_Input material_.
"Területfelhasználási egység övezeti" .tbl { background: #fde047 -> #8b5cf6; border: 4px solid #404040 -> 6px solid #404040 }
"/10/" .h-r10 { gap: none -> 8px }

--

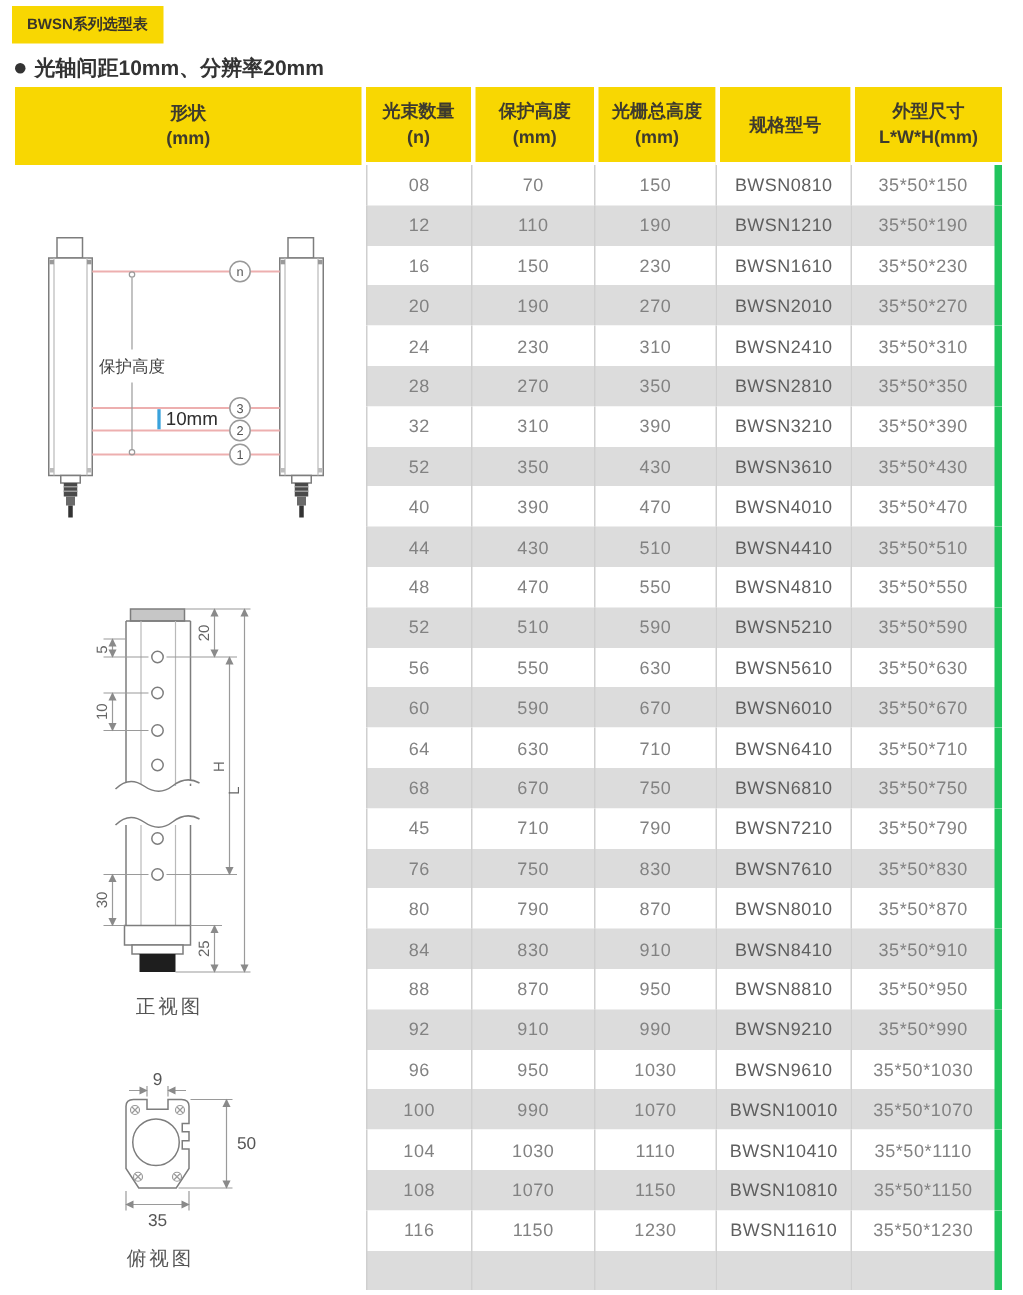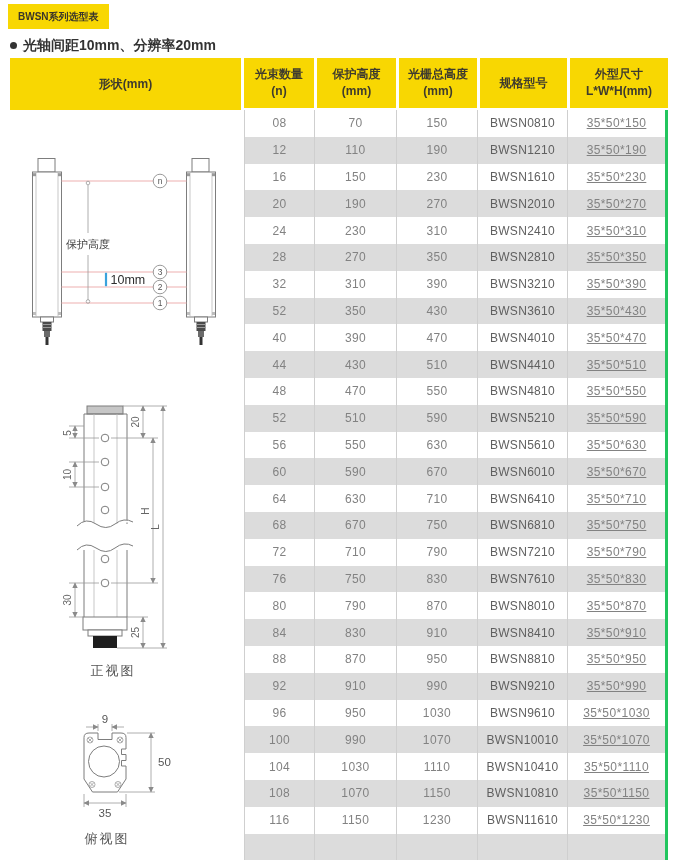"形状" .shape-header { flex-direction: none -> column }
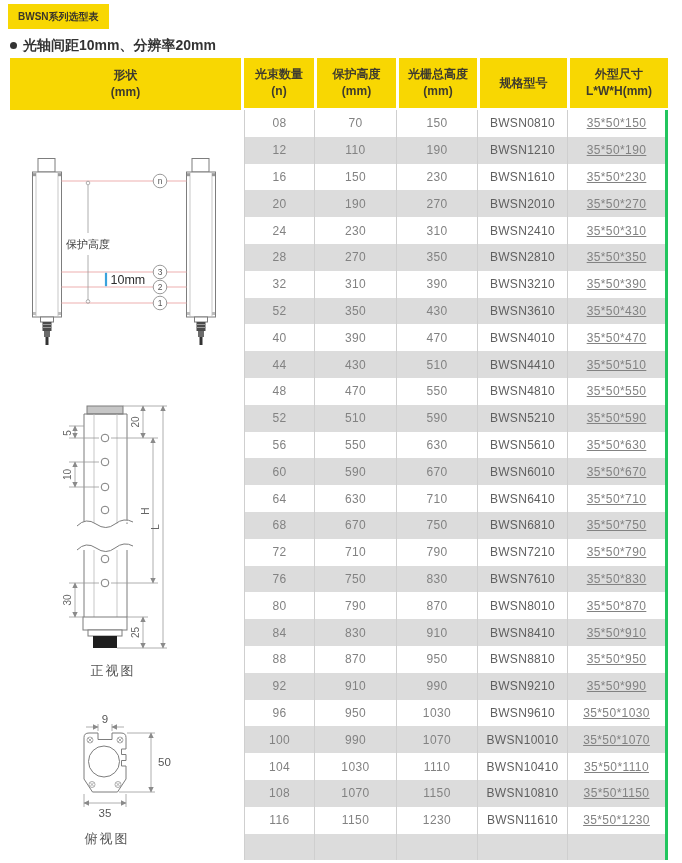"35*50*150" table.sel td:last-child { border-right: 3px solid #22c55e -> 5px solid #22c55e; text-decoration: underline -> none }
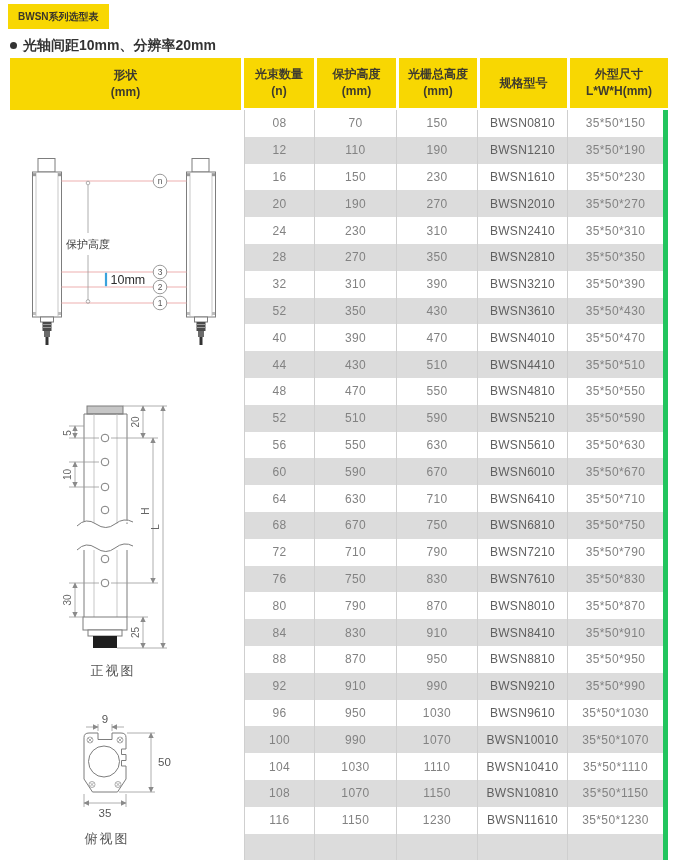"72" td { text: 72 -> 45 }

_Task to complete_. Retype word for word everything in the listing above from the line that holds "background: #fde047 ->" down to the line that holds "gap: none ->". Keep both end lines and leave out the rest.

_Output below_.
"Területfelhasználási egység övezeti" .tbl { background: #fde047 -> #8b5cf6; border: 4px solid #404040 -> 6px solid #404040 }
"/10/" .h-r10 { gap: none -> 8px }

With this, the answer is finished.